# replace fridge thermostat with STC-1000



## V-Dawg

In continuation of my kegerator project (http://aussiehomebrewer.com/topic/74505-bar-fridge-freezer-removal/) I am trying to understand whether I can replace the thermostats with a STC-1000. I don't just want to bypass by plugging the stc at the power supply but rather would like to take the thermostat out altogether. 

Below the situation as far as I have tried to put it together so far ... if my diagram is correct then the hurdle would be the lack of a neutral cable, i.e. the STC would not get powered.

Anyone with better knowledge of this stuff please let me know if its possible and how.

Cheers
V


----------



## JaseH

I've done it with my keezer.
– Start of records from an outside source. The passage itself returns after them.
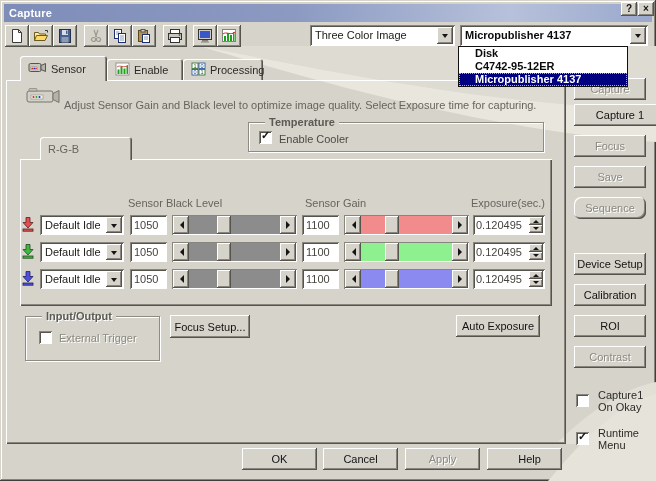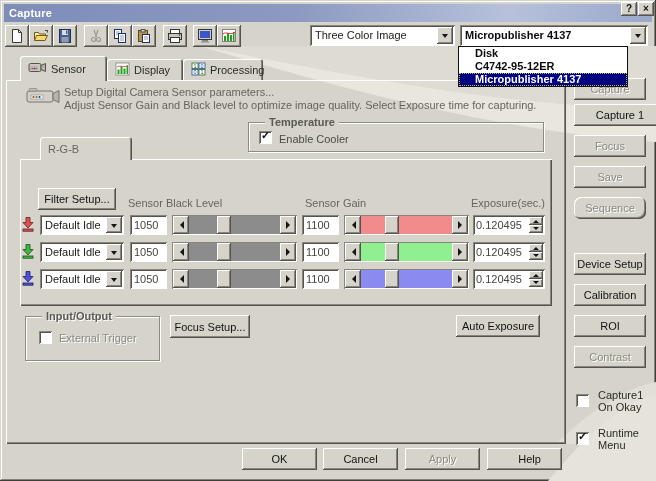--- a/index.html
+++ b/index.html
@@ -240,7 +240,7 @@
           <rect x="11.5" y="3.5" width="1.5" height="8.5" fill="#1fa01f"></rect>
           <path d="M2 5c3-2.5 7 1.5 11-1.5" stroke="#d03030" fill="none" stroke-width=".8"></path>
         </svg></span>
-    <span class="tab-label">Display</span>
+    <span class="tab-label">Enable</span>
   </div>
   <div class="tab" style="left:183px;top:59px;width:80px;height:22px;">
     <span><svg width="15" height="14" viewBox="0 0 15 14">

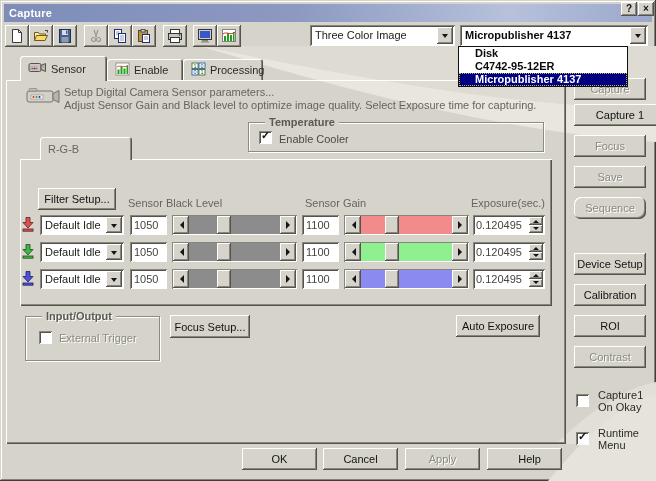--- a/index.html
+++ b/index.html
@@ -269,7 +269,6 @@
         <rect x="3" y="2.5" width="8" height="2.5" rx="1" fill="#c3c0b8" stroke="#76756d" stroke-width=".6"></rect>
       </svg>
   </span>
-  <div class="abs glabel" style="left:64px;top:86px;">Setup Digital Camera Sensor parameters...</div>
   <div class="abs glabel" style="left:64px;top:99px;">Adjust Sensor Gain and Black level to optimize image quality. Select Exposure time for capturing.</div>
 
   <div class="group" style="left:248px;top:122px;width:296px;height:30px;">

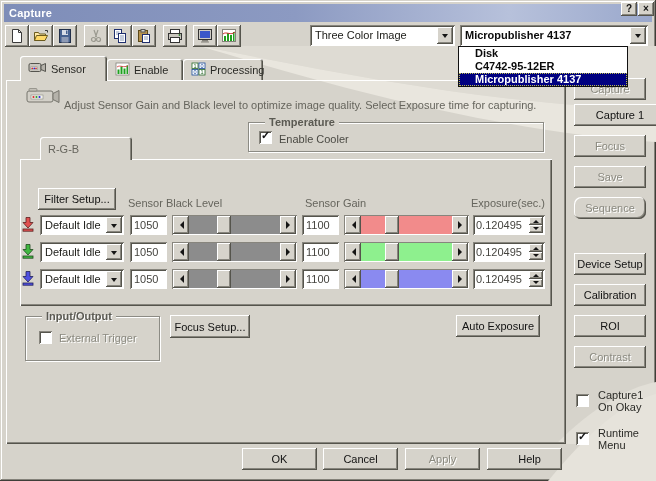--- a/index.html
+++ b/index.html
@@ -284,7 +284,6 @@
   </div>
   <div class="page" style="left:20px;top:159px;width:532px;height:147px;"></div>
 
-  <button class="btn" style="left:38px;top:188px;width:78px;height:22px;">Filter Setup...</button>
   <div class="abs glabel" style="left:128px;top:197px;">Sensor Black Level</div>
   <div class="abs glabel" style="left:305px;top:197px;">Sensor Gain</div>
   <div class="abs glabel" style="left:471px;top:197px;">Exposure(sec.)</div>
My keezer was a simple process of completely removing the thermostat, wiring and control switch and replacing it all with the STC1000 and wiring the compressor motor to the cooling circuit. You may need to run a neutral wire for your STC1000 from your power lead or compressor or wherever you can tap into, that control unit looks to be only switching the active.
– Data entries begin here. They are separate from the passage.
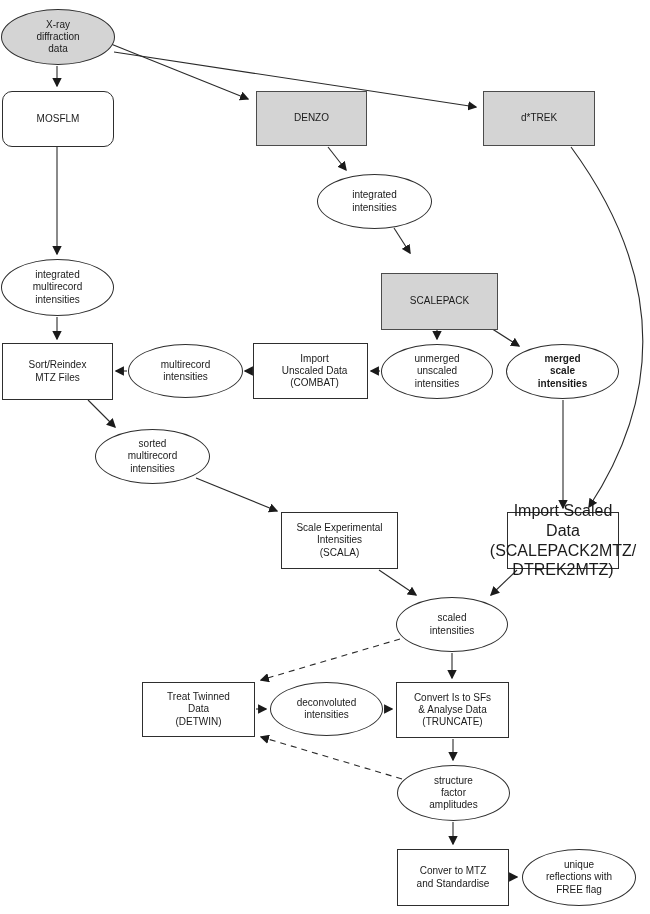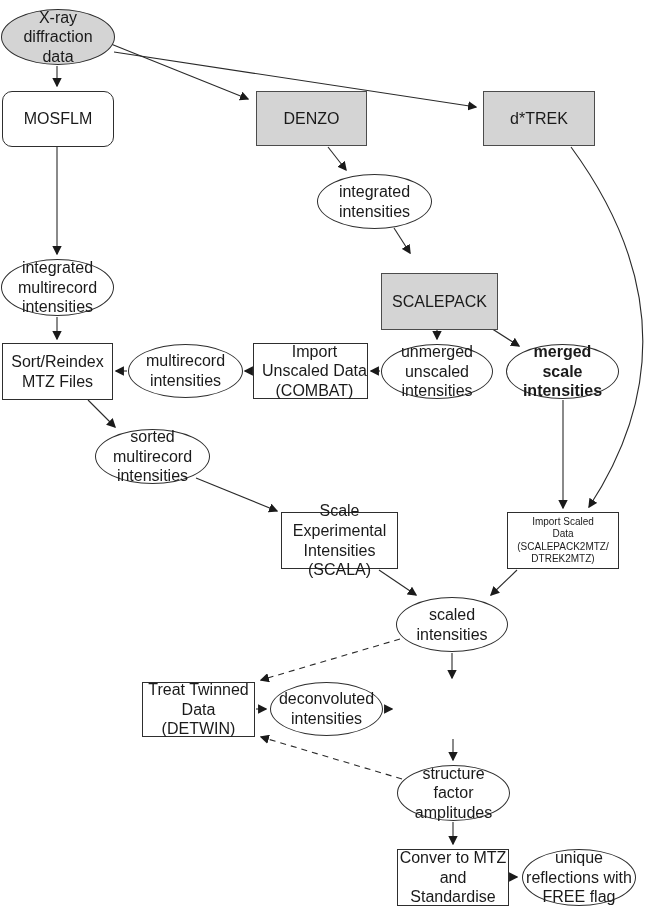--- a/index.html
+++ b/index.html
@@ -23,7 +23,7 @@
     justify-content: center;
     text-align: center;
     white-space: pre-line;
-    font-size: 16px;
+    font-size: 10px;
     line-height: 1.22;
     color: #1a1a1a;
     box-sizing: border-box;

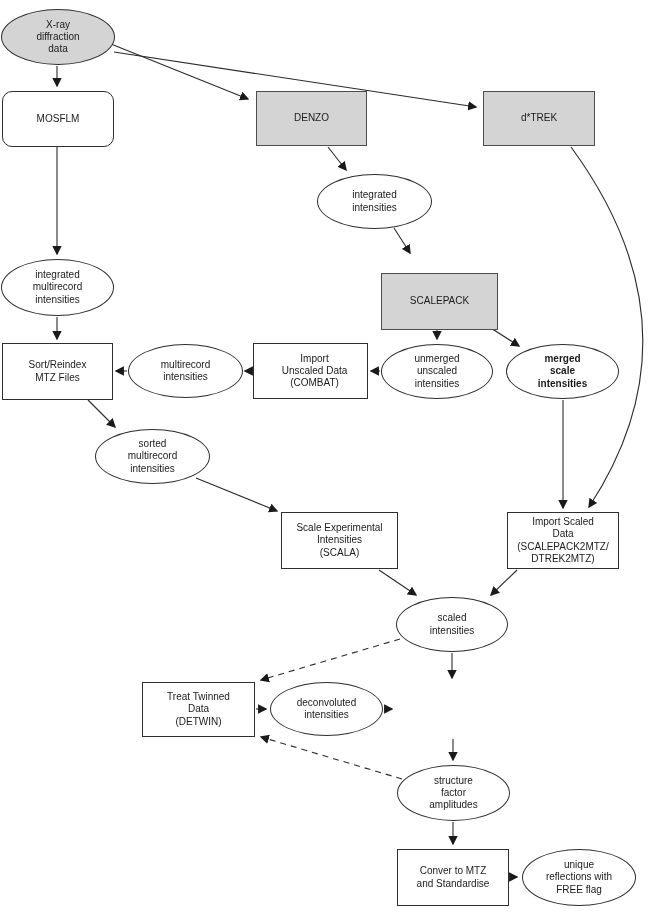--- a/index.html
+++ b/index.html
@@ -120,7 +120,7 @@
 Intensities
 (SCALA)</div>
 
-  <div class="node box" style="left:507px; top:512px; width:112px; height:57px; font-size:10px;">Import Scaled
+  <div class="node box" style="left:507px; top:512px; width:112px; height:57px; font-size:16px;">Import Scaled
 Data
 (SCALEPACK2MTZ/
 DTREK2MTZ)</div>

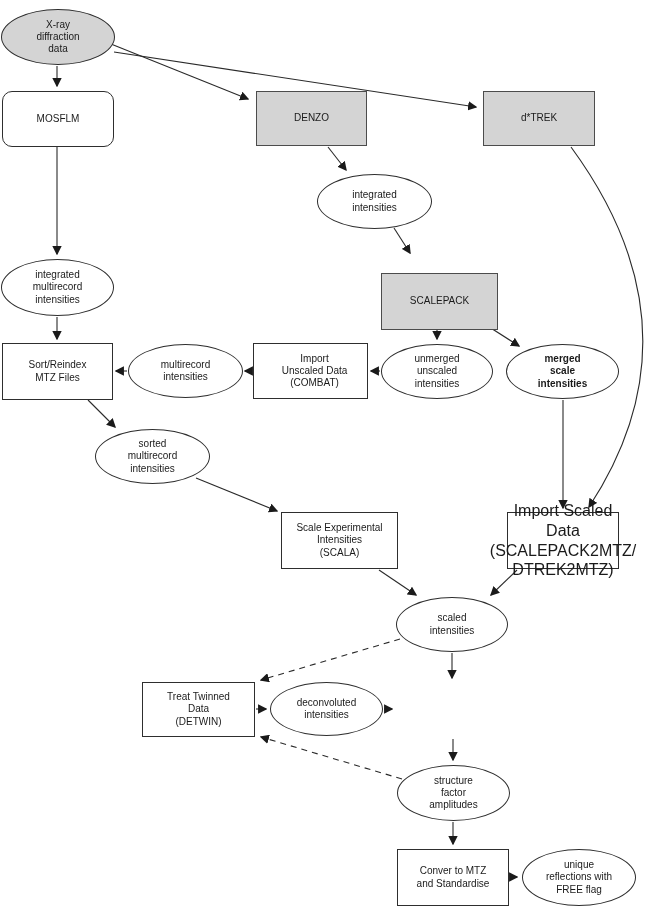--- a/index.html
+++ b/index.html
@@ -135,6 +135,9 @@
   <div class="node ellipse" style="left:270px; top:682px; width:113px; height:54px;">deconvoluted
 intensities</div>
 
+  <div class="node box" style="left:396px; top:682px; width:113px; height:56px;">Convert Is to SFs
+&amp; Analyse Data
+(TRUNCATE)</div>
 
   <div class="node ellipse" style="left:397px; top:765px; width:113px; height:56px;">structure
 factor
Is the fan switched separately to the compressor? I'm not familiar with fridges - can you remove that unit and wire the fan and compressor together on the same circuit from the STC1000? Would make it a lot simpler. Someone else may know more.


----------



## maxim0200

Appologies to dig up thread/if you ave already done it, but did you mannage it?
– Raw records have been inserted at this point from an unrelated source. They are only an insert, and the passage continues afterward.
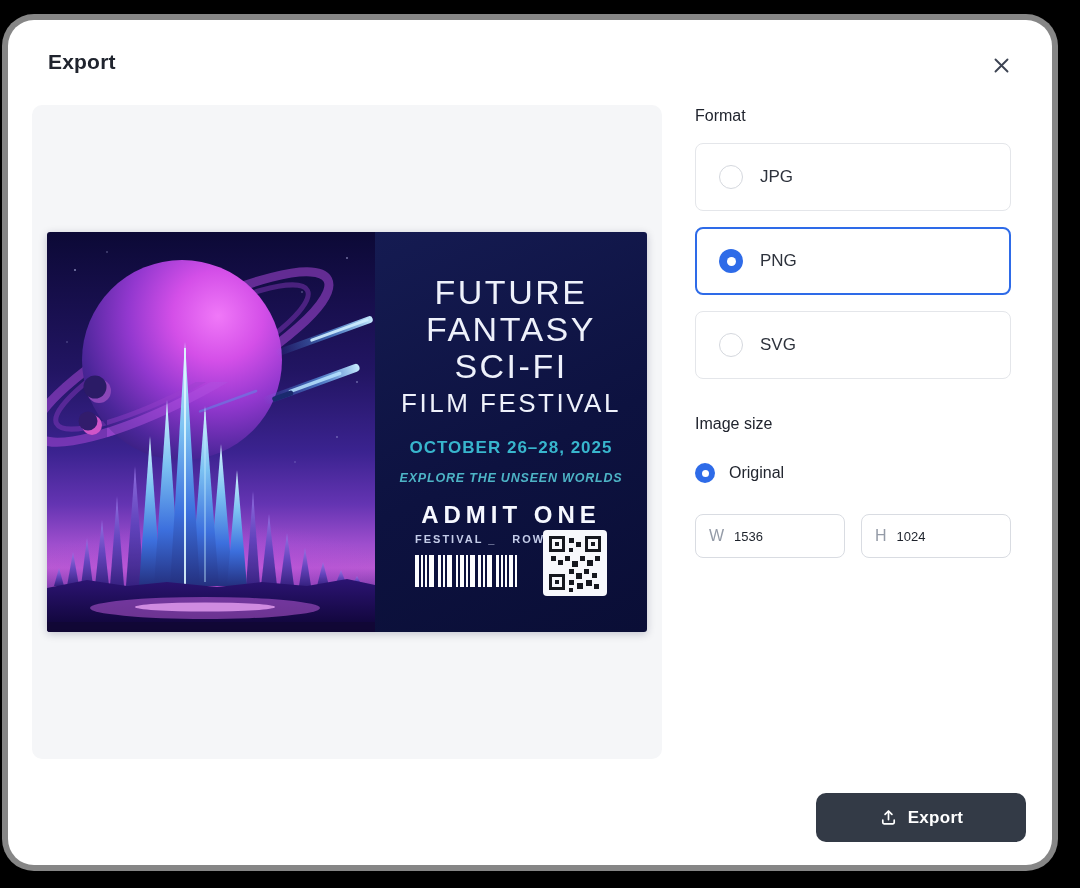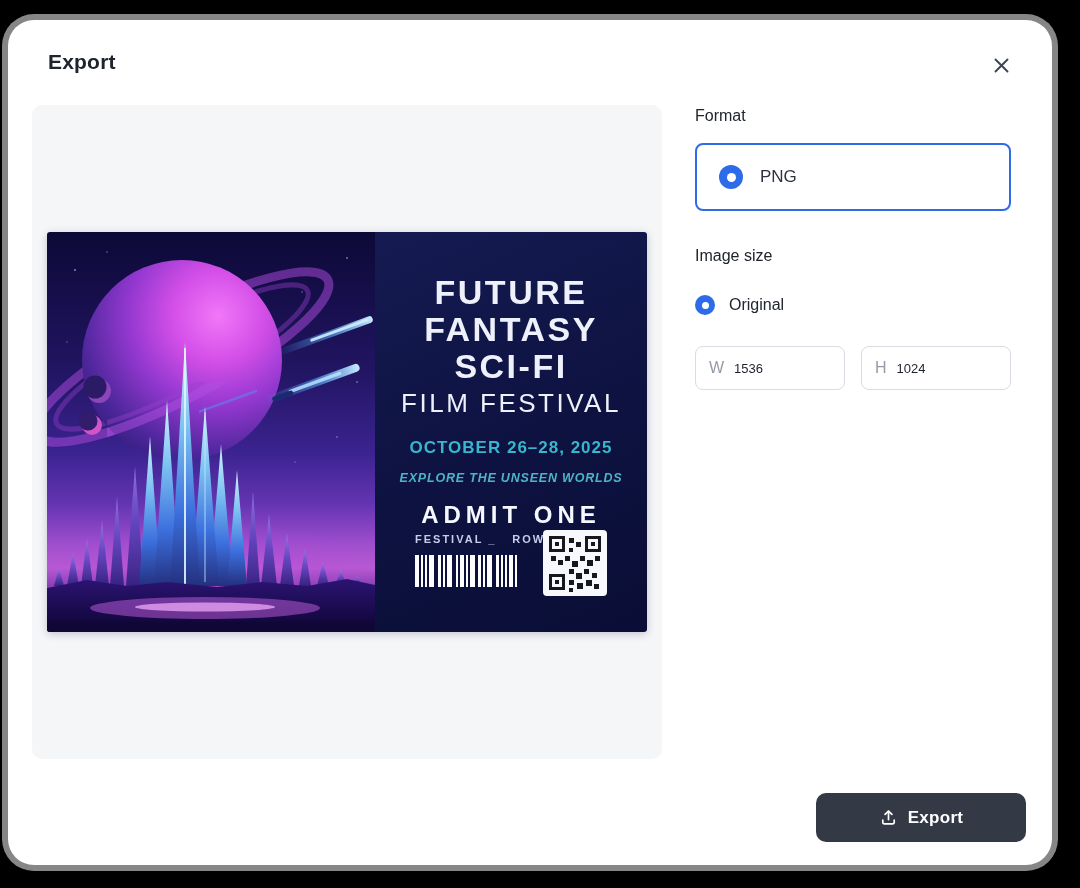--- a/index.html
+++ b/index.html
@@ -335,6 +335,10 @@
     <div class="options">
       <div class="sec-heading">Format</div>
 
+      <div class="fmt-card">
+        <span class="radio"></span>
+        <span class="fmt-label">JPG</span>
+      </div>
       <div class="fmt-card selected">
         <span class="radio selected"></span>
         <span class="fmt-label">PNG</span>

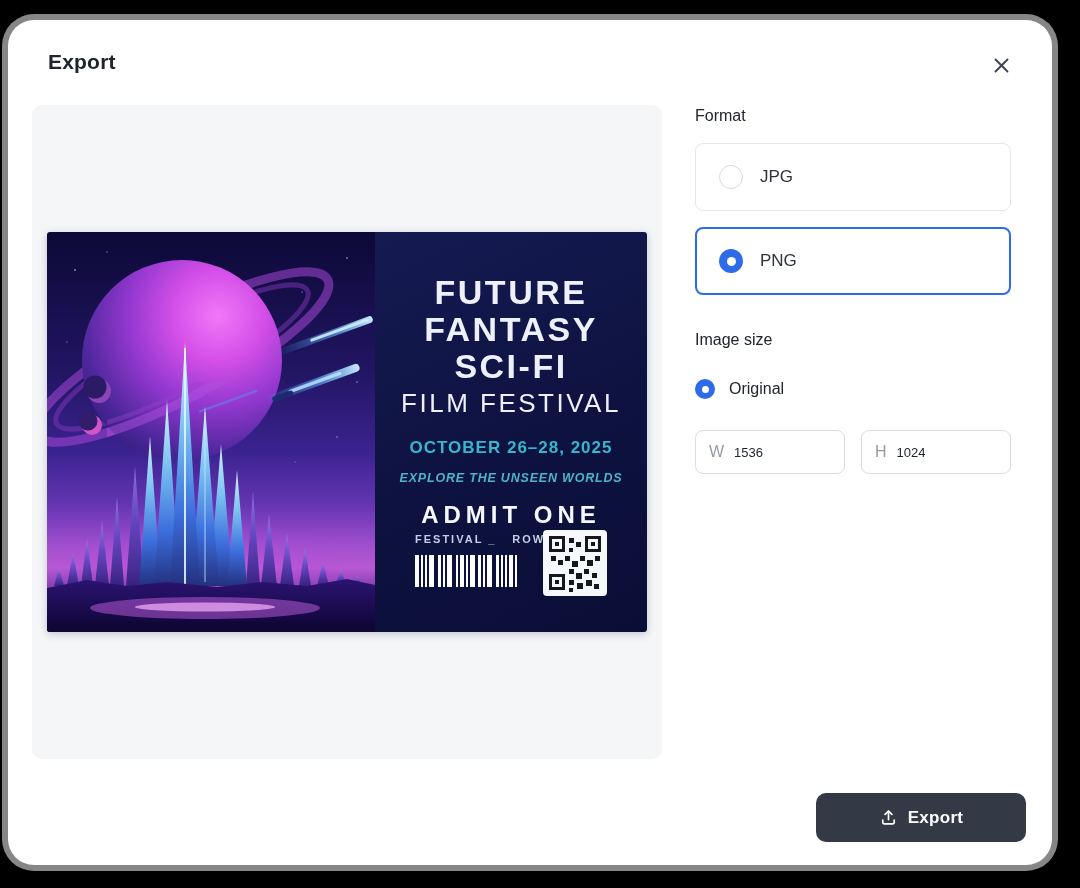--- a/index.html
+++ b/index.html
@@ -49,7 +49,7 @@
     text-align: center; box-sizing: border-box; padding-top: 42px;
     color: #eef1fb;
   }
-  .t-title { font-size: 34px; line-height: 37px; font-weight: 700; letter-spacing: 2.5px; }
+  .t-title { font-size: 34px; line-height: 37px; font-weight: 400; letter-spacing: 2.5px; }
   .t-sub   { font-size: 26px; line-height: 30px; font-weight: 500; letter-spacing: 2.5px; margin-top: 3px; }
   .t-date  { font-size: 17px; font-weight: 700; letter-spacing: 1px; margin-top: 20px; color: var(--ticket-teal, #38b6cd); }
   .t-tag   { font-size: 12.5px; font-weight: 700; font-style: italic; letter-spacing: .8px; margin-top: 13px; color: #4db4c6; }

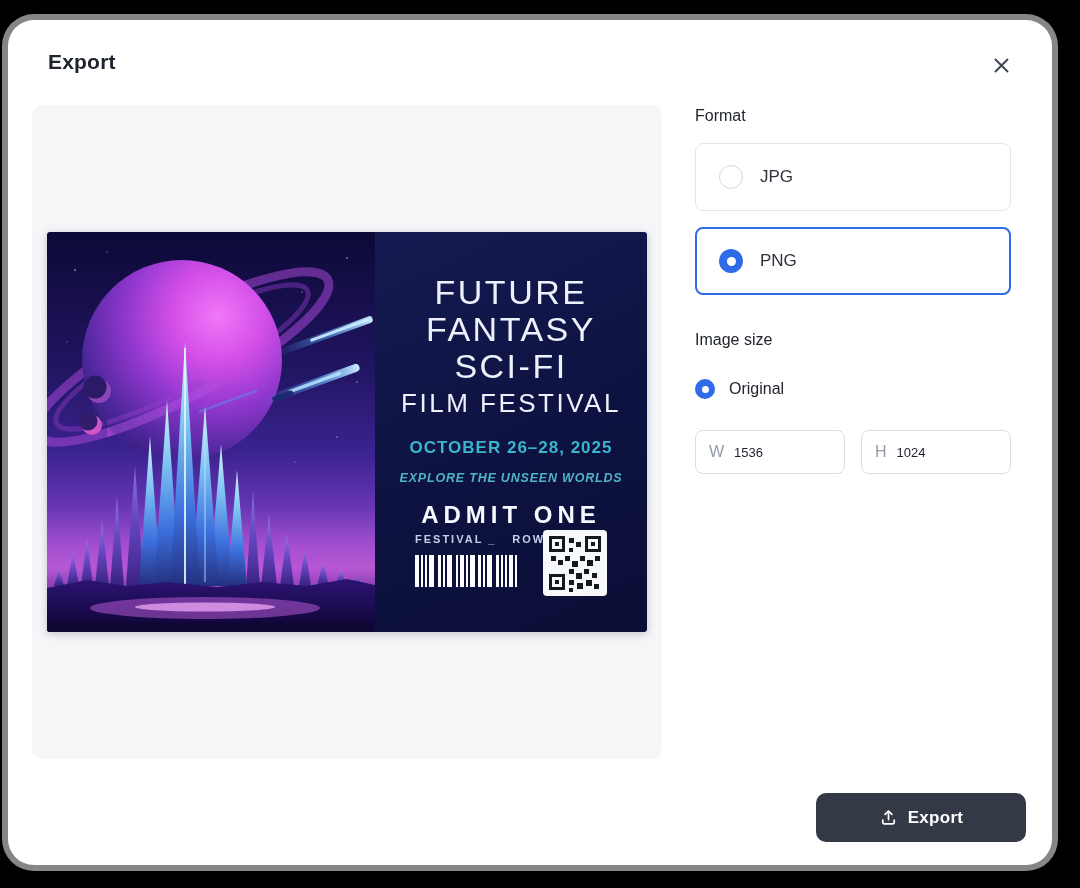--- a/index.html
+++ b/index.html
@@ -343,6 +343,10 @@
         <span class="radio selected"></span>
         <span class="fmt-label">PNG</span>
       </div>
+      <div class="fmt-card">
+        <span class="radio"></span>
+        <span class="fmt-label">SVG</span>
+      </div>
 
       <div class="sec-heading size-heading">Image size</div>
I just did this to my keezer, 
DONT go rewiring the compressor, its 3 simple steps:
1) Remove the thermostat (unplug in my case) and put those 2 wires in the cool side/relay (the 2 screw down terminals) of the stc-1000, 
2) Wire in an active and neutral to power the stc only.
3) Insulate everything so its safe.

Here is myne.
http://www.youtube.com/watch?v=3tf3ZV_k7o4 

Standard disclamier, dont do it yourself get a sparky etc........


----------



## V-Dawg

Looks so easy! My problems were that I don't have a wireing diagram for my WRM1300WC (not on fridge or online) and that the thermostat has 3 wires going in - red, gray, brown. (and the y/g grounding wire).

I have proceeded in the meantime by wireing it into the main power for the fridge which works ok, only issue is that the thermostats/light unit inside the fridge has reduce space from 4 cornies to 3...


----------



## maxim0200

Hmm bugger,it would be possible to work it out but it would take some time and expertiece,
It woud be definatly eaiser to work around it with the stc on the main lead and some DIY lights.

Can the thermostat/light be moved in any way (possibly unscrewed) or gut out the light itself so that you can fit in another keg?
If that is possible you could rig up some 12V LED strip lights (go for the sealed ones) off ebay to a switch, either manual or as the door opens. 
That would solve the 3 wire thermostat issue and Then with the 12V there already you could also add a fan to circulate and eaven out the temp.


----------